On Mar 23, 2019, at 7:21 AM, Daniel Holth <email@example.com> wrote:
Hello. Can you help me to learn to debug tls problems in twisted?
Hi Daniel! Thanks so much for trying to improve this aspect of the Twisted ecosystem.
I was disappointed that txacme, an automatic way to get certificates for twisted web, stopped working, so I'm trying to add a responder for the new challenge type.
This situation is definitely bad; as JP tersely put it on https://github.com/twisted/txacme/issues/148
, "The published documentation makes it appear as though the server endpoint works though it has apparently been broken for about a year".
But to prevent onlookers from thinking the situation is even worse than it is, please allow me to clarify:
txacme still "works" in the sense that it supports the http-01 challenge (which is still supported for the forseeable future, AFAIK), and its challenge/response implementation also powers https://pypi.org/project/lancer/
, which uses the dns-01 challenge. However, its endpoints (and particularly its string endpoint plugin) doesn't support this challenge directly.
One approach to fixing this is to implement a string endpoint syntax that listens on port 80 and supports HTTP-01 rather than trying to make TLS support TLS-ALPN-01.

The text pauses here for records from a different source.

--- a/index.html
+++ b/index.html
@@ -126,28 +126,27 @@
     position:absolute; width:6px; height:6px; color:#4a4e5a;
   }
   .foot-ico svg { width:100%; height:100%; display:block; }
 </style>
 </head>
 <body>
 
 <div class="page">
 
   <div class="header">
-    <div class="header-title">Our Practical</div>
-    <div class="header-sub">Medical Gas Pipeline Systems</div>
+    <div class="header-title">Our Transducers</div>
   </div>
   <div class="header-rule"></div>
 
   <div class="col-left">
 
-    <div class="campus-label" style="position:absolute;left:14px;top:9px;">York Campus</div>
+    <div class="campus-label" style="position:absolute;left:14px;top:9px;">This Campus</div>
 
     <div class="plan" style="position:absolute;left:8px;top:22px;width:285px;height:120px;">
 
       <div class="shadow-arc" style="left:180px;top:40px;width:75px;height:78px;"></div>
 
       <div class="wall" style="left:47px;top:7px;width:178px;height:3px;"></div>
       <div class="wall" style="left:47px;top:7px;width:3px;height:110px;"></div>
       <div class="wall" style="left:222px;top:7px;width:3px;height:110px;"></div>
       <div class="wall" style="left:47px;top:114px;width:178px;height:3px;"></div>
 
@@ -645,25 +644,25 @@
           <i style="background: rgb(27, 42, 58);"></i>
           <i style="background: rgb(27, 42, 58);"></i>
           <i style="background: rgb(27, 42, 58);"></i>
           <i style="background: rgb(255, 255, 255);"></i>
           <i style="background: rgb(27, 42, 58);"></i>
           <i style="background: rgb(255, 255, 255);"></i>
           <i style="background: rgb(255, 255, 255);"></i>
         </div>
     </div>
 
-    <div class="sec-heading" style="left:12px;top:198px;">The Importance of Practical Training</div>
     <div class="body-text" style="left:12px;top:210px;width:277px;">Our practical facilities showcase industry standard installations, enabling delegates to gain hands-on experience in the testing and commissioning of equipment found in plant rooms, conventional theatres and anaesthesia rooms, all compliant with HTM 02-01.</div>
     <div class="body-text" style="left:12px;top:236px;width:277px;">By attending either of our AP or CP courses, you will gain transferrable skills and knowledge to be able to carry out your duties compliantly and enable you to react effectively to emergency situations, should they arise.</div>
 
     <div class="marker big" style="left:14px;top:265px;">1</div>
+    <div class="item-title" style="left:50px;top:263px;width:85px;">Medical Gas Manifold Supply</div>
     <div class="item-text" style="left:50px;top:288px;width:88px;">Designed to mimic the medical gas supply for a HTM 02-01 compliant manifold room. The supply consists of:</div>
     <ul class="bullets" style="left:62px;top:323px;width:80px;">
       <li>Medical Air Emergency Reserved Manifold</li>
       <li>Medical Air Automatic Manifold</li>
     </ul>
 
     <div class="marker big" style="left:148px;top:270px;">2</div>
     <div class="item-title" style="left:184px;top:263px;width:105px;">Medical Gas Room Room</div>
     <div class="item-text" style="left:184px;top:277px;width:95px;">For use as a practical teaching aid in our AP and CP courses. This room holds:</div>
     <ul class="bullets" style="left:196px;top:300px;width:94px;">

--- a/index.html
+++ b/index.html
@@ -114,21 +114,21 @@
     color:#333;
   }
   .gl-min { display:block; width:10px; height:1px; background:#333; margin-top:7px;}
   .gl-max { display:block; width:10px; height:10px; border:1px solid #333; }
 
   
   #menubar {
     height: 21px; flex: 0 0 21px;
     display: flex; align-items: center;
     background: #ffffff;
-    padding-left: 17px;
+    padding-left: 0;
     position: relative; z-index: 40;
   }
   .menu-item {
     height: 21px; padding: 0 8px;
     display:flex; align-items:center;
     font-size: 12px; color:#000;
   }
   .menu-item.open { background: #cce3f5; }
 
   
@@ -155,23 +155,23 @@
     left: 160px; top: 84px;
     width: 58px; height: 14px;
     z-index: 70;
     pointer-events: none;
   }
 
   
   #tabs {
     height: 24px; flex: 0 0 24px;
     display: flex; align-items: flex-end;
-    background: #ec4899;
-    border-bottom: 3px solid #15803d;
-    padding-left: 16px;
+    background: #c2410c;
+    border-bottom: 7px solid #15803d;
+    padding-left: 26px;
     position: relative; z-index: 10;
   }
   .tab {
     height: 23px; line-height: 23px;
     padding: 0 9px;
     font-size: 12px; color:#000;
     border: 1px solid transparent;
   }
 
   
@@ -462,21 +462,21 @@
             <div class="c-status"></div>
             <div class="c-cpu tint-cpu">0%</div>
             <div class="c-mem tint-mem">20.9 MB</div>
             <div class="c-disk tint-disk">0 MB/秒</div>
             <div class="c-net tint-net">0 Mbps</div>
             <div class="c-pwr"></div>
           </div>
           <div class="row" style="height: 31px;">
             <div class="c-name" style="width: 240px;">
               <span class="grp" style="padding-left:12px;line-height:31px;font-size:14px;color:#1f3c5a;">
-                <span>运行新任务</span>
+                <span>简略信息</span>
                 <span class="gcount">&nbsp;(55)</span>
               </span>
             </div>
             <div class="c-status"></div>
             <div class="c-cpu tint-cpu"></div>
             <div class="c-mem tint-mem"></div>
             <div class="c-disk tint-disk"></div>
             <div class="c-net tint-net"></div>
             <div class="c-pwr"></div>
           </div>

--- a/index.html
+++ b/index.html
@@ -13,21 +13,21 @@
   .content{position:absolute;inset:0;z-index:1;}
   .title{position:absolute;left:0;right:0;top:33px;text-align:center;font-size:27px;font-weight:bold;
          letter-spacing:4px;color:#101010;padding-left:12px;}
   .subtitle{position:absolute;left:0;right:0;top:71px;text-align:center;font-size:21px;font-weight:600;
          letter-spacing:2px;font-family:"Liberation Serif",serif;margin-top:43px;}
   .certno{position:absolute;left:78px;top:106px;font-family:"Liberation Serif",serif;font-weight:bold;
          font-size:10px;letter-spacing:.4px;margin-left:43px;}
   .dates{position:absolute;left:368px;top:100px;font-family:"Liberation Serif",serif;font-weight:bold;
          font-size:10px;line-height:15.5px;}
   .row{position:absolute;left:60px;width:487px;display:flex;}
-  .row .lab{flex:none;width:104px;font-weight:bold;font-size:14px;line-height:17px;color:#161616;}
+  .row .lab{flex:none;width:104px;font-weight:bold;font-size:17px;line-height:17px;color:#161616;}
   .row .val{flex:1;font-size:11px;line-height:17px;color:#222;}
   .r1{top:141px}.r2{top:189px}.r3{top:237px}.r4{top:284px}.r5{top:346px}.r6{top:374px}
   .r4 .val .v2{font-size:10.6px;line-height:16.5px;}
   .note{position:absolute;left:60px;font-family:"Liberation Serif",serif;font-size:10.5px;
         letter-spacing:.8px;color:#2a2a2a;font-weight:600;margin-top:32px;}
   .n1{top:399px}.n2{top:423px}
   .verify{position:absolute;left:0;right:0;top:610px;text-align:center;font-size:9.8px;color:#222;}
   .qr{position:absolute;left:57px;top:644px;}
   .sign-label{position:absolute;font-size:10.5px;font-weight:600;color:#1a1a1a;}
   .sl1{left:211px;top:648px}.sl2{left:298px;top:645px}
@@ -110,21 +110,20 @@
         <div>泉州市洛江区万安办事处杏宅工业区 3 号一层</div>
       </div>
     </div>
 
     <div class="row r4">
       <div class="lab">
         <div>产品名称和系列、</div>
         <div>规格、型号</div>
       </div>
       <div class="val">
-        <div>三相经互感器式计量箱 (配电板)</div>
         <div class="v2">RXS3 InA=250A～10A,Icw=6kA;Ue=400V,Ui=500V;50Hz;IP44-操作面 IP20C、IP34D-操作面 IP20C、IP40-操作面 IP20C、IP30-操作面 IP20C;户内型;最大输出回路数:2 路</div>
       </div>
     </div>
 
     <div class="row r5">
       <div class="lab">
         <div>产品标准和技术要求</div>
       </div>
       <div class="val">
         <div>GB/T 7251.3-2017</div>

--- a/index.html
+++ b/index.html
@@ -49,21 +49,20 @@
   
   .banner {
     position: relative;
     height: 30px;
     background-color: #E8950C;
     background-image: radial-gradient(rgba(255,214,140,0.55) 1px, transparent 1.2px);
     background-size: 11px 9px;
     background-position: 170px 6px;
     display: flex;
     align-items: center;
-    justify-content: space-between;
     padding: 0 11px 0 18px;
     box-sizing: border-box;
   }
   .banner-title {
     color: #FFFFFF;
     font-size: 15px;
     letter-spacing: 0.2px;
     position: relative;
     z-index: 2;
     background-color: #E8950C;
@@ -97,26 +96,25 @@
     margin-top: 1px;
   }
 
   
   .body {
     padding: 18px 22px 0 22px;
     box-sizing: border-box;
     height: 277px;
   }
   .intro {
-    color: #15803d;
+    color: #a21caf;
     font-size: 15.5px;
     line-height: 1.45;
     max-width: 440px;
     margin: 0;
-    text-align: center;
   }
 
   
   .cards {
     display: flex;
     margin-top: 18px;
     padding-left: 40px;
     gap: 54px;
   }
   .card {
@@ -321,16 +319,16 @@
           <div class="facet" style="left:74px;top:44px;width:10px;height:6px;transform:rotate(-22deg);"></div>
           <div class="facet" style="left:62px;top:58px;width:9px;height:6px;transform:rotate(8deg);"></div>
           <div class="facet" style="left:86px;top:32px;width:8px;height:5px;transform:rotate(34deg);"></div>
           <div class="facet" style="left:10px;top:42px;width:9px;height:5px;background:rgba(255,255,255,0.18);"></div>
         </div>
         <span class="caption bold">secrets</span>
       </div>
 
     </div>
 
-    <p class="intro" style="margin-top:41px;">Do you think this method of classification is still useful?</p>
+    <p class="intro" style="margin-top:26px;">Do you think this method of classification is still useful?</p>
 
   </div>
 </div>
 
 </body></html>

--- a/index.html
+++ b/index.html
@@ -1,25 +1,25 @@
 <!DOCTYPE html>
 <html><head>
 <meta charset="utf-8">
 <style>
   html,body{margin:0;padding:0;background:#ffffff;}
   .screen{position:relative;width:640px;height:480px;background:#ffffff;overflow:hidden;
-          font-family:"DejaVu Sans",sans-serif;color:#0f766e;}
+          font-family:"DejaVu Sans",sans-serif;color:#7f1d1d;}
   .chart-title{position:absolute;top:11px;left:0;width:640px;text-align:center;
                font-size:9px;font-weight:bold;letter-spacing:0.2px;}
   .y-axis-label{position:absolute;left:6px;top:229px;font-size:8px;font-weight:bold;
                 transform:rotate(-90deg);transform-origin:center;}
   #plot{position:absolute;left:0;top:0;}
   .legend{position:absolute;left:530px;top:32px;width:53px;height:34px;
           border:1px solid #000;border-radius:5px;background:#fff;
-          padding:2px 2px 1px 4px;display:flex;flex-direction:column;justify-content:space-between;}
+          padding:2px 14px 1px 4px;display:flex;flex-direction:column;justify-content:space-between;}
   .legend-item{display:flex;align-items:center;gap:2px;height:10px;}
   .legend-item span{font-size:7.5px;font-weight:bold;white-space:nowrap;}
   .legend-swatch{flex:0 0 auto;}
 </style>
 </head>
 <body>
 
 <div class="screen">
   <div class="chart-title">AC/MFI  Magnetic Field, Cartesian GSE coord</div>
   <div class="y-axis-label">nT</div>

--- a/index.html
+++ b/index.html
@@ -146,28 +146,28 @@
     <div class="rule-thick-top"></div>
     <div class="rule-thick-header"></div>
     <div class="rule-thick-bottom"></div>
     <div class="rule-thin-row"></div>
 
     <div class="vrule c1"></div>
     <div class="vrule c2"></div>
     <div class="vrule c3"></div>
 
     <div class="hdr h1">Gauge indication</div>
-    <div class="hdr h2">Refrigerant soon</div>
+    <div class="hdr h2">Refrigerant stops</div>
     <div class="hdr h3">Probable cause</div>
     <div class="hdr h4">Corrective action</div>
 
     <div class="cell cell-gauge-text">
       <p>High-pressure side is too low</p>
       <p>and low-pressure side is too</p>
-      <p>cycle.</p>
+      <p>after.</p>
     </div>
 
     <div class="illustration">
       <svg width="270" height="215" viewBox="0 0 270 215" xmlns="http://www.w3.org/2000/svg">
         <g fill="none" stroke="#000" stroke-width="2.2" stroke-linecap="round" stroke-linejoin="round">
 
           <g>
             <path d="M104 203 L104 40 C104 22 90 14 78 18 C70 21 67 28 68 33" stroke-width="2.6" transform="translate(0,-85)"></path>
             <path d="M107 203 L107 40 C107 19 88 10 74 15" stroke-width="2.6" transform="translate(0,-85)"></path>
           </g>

It sends a special certificate if the CA negotiates acme using alpn, proving domain control, then you get a certificate.
Seems to work with openssl s_client but letsencrypt says "no application protocol". Anyone know where that error comes from?
I suspect one
thing you might be running into is this: https://github.com/pyca/pyopenssl/issues/769
, i.e. the issue that caused Certbot to revert their own ALPN support: https://github.com/certbot/certbot/pull/6100
. This is an OpenSSL bug and there's not a whole lot Twisted can do about it. See here where I ran into it myself, for this exact same reason: https://github.com/openssl/openssl/issues/7660#issuecomment-462104869
Even if you're not hitting this specific problem, continuing down this road (implementing the ALPN challenge using OpenSSL) is unfortunately a bad idea.
Fundamentally, the ALPN callback in OpenSSL is poorly designed, and optimized for the very specific negotiation process that HTTP/2 requires. The guidance from people familiar with OpenSSL is - and I know this sounds like a joke, I wish I were kidding here, but no, this is seriously the recommendation - implement your own parser for the ClientHello, extract the ALPN field yourself, then construct an OpenSSL connection object based on what you find there, and hand it the bytes you just parsed.
Given the mechanics of the challenge message (i.e.: it's going to be in the initial clienthello) you could probably cheese it with a regex just to get something working.
I hope this was helpful. Good luck, and please keep us posted on your efforts!